Back at the end of May, Germany’s statistical accounting agency (deStatis) added another one to the inflationary inferno raging across the mainstream media. According to its flash calculations, German consumer prices last month had increased by the fastest rate in 13 years. Even using the European “harmonized” methodology (Harmonized Index of Consumer Prices, or HICP), inflation had reached 2.4% year-over-year which was the highest since 2012.

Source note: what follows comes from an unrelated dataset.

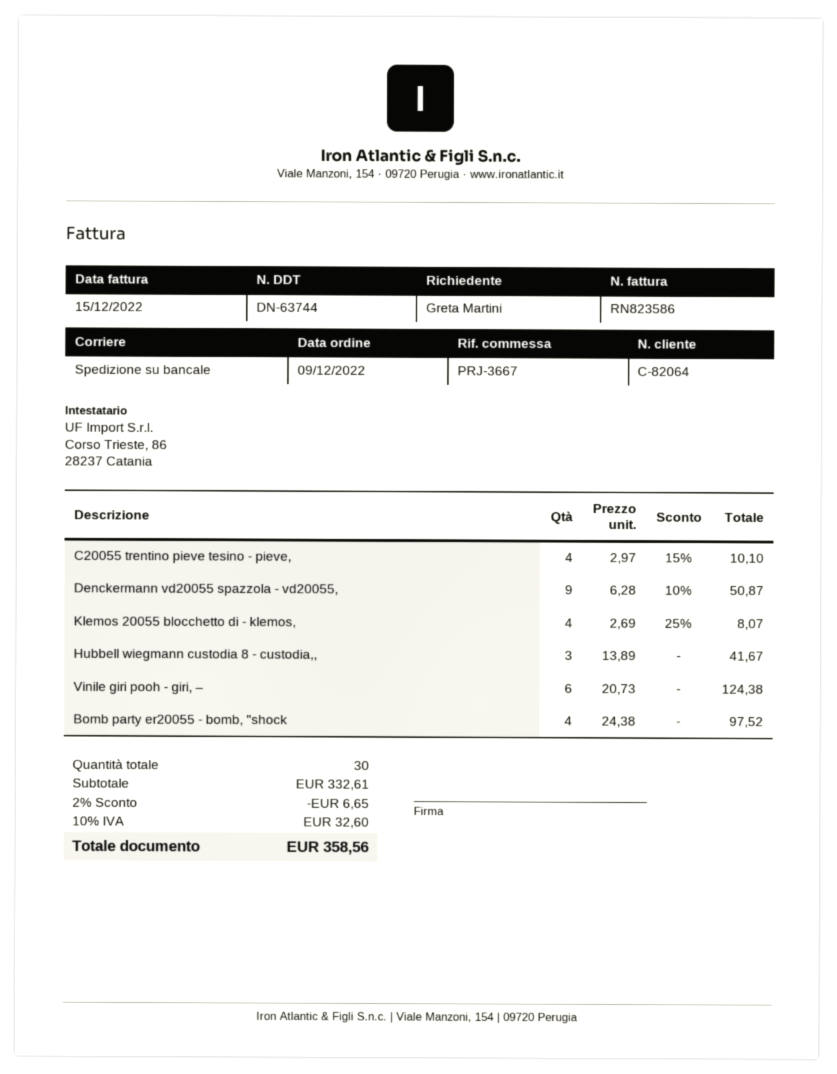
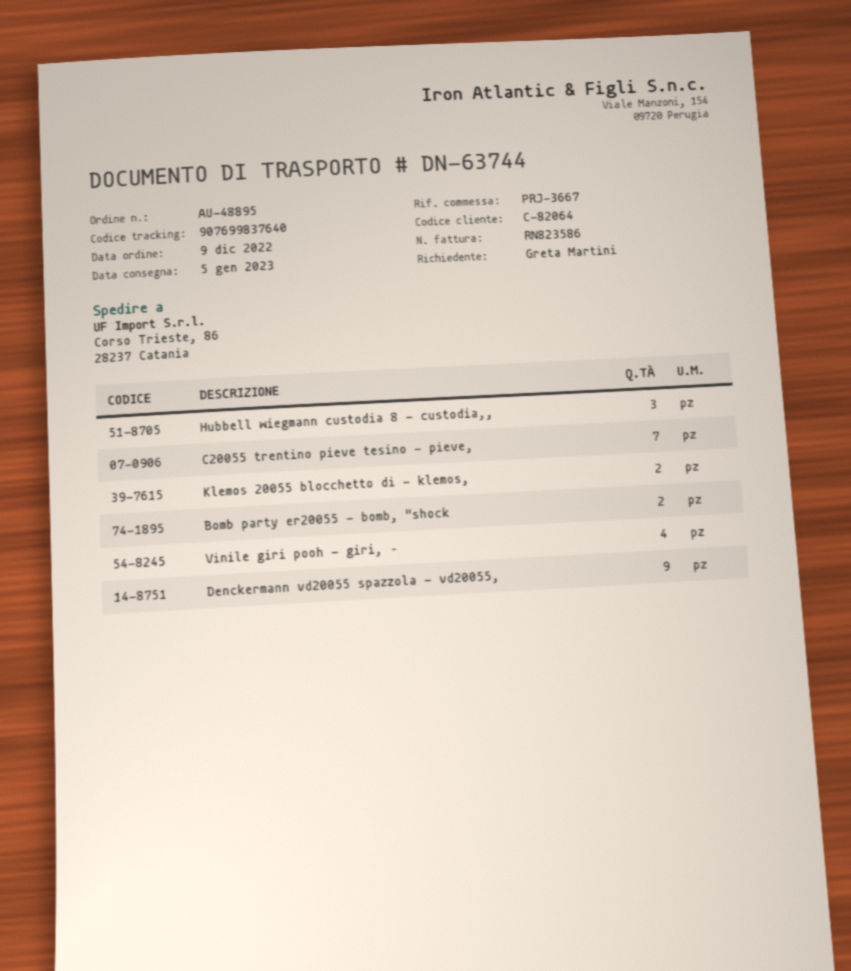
C20055 trentino pieve tesino - pieve,: 4 -> 7
Klemos 20055 blocchetto di - klemos,: 4 -> 2
Vinile giri pooh - giri, –: 6 -> 4
Bomb party er20055 - bomb, "shock: 4 -> 2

Europe HICP and Germany HICP, Jan 2007 - May 2021

Europe HICP and Germany HICP, Jan 2007 - May 2021

- Click to enlarge

These numbers, of course, pale in comparison to their American counterparts (most recently the PCE Deflator). That’s a big part of the problem. Despite big numbers in Europe, they are nowhere near as big as the US. Put another way: inflation figures which had been more harmonized than not for decades all of a sudden they are acting a bit too idiosyncratic for once.

That’s actually a red flag warning against inflation.

Consumer Prices Europe vs US PCE Deflator, Jan 2007 - May 2021

Consumer Prices Europe vs US PCE Deflator, Jan 2007 - May 2021

- Click to enlarge

The German inflation estimates, like those for Europe overall, while higher than recent years haven’t actually been that much higher – just a tenth of a percent for Germany’s HICP. And now, according to flash June 2021 estimates, consumer prices may have cooled off a touch already. The annual change fell back to 2.1%, a “disappointing” (to the inflation narrative) 0.3% deceleration that wasn’t supposed to happen.

Because inflation is supposed to be a global phenomenon – it certainly has been for a very long time in consistently undershooting – these twists and turns while not unexpected to more honest observers they do confirm some hidden or even missing components that continue to undermine the inflation case.

It’s these global factors that account for several key developments, most especially how Germany’s bund market didn’t seem to notice the “highest in almost a decade” HICP report.

As skeptical as bunds have remained this year, on the surface it might appear as if there’s too much skepticism; and not just this year. Going back 2017 and 2018, low yields have remained much further below German inflation rates where once upon a time they were tied much closer together.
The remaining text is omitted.